* **Work instructions**: Each line below with the word "font" needs to be copied.

[Web interface edit records]
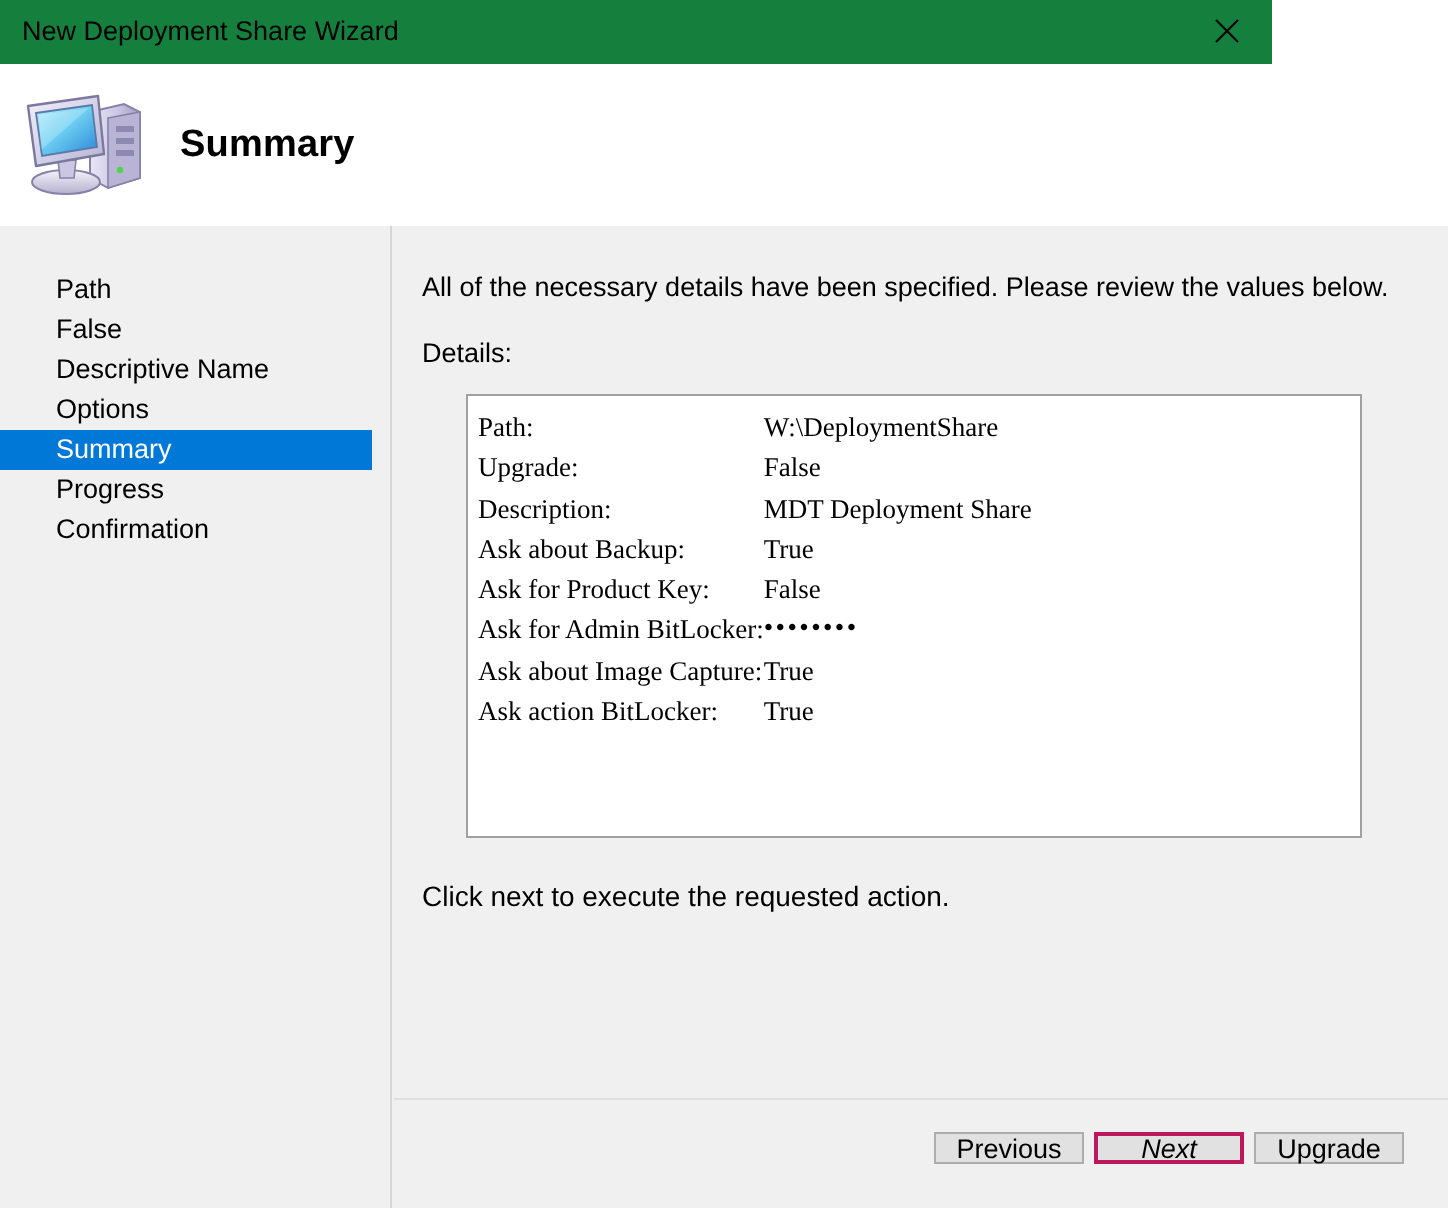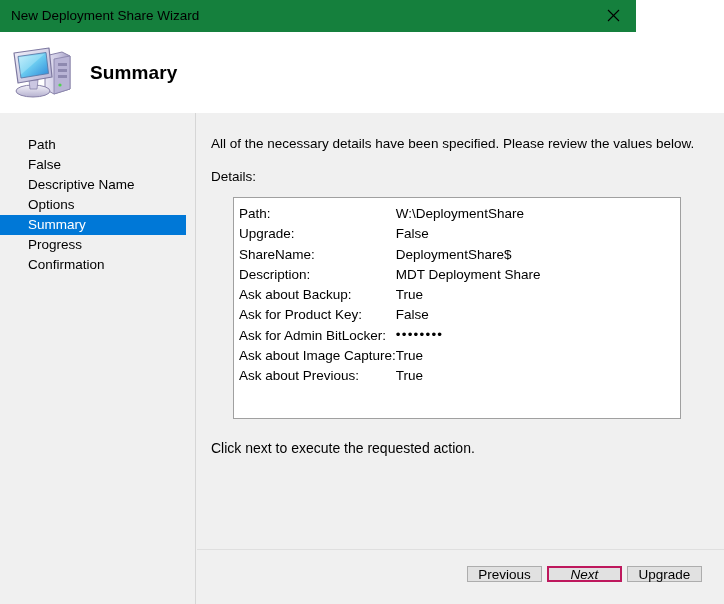--- a/index.html
+++ b/index.html
@@ -161,6 +161,7 @@
     border-collapse: collapse;
     margin-top: 6px;
     margin-left: 5px;
+    font-family: Liberation Serif, serif;
   }
   #details-table td {
     font-size: 13.5px;

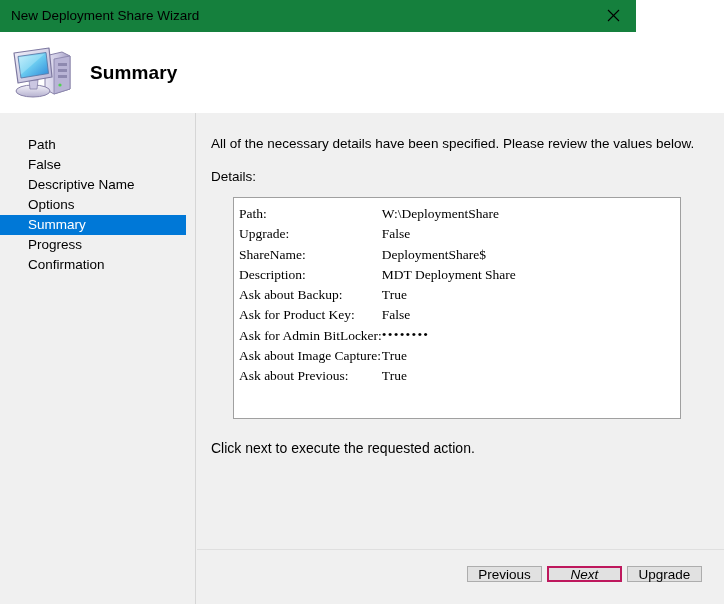--- a/index.html
+++ b/index.html
@@ -320,10 +320,6 @@
               <td class="detail-val">False</td>
             </tr>
             <tr>
-              <td class="detail-key">ShareName:</td>
-              <td class="detail-val">DeploymentShare$</td>
-            </tr>
-            <tr>
               <td class="detail-key">Description:</td>
               <td class="detail-val">MDT Deployment Share</td>
             </tr>

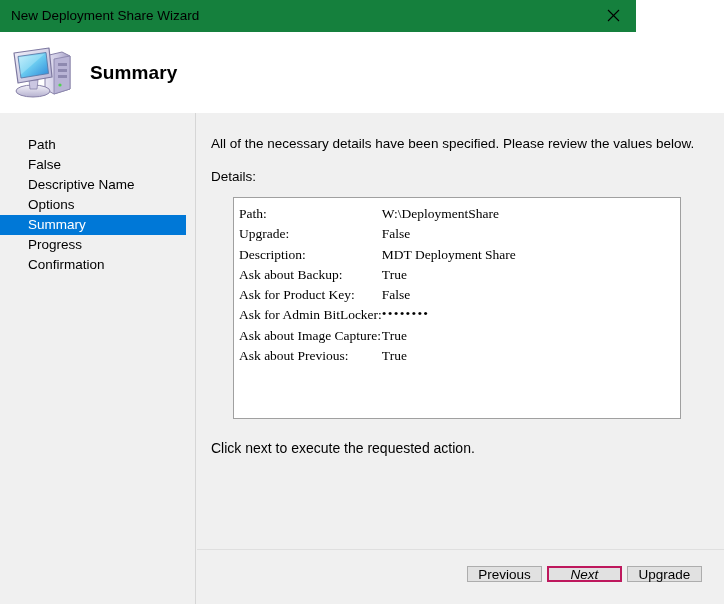--- a/index.html
+++ b/index.html
@@ -340,7 +340,7 @@
               <td class="detail-val">True</td>
             </tr>
             <tr>
-              <td class="detail-key">Ask about Previous:</td>
+              <td class="detail-key">Ask action BitLocker:</td>
               <td class="detail-val">True</td>
             </tr>
           </tbody>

* **Completed task**:
+    font-family: Liberation Serif, serif;
     font-size: 13.5px;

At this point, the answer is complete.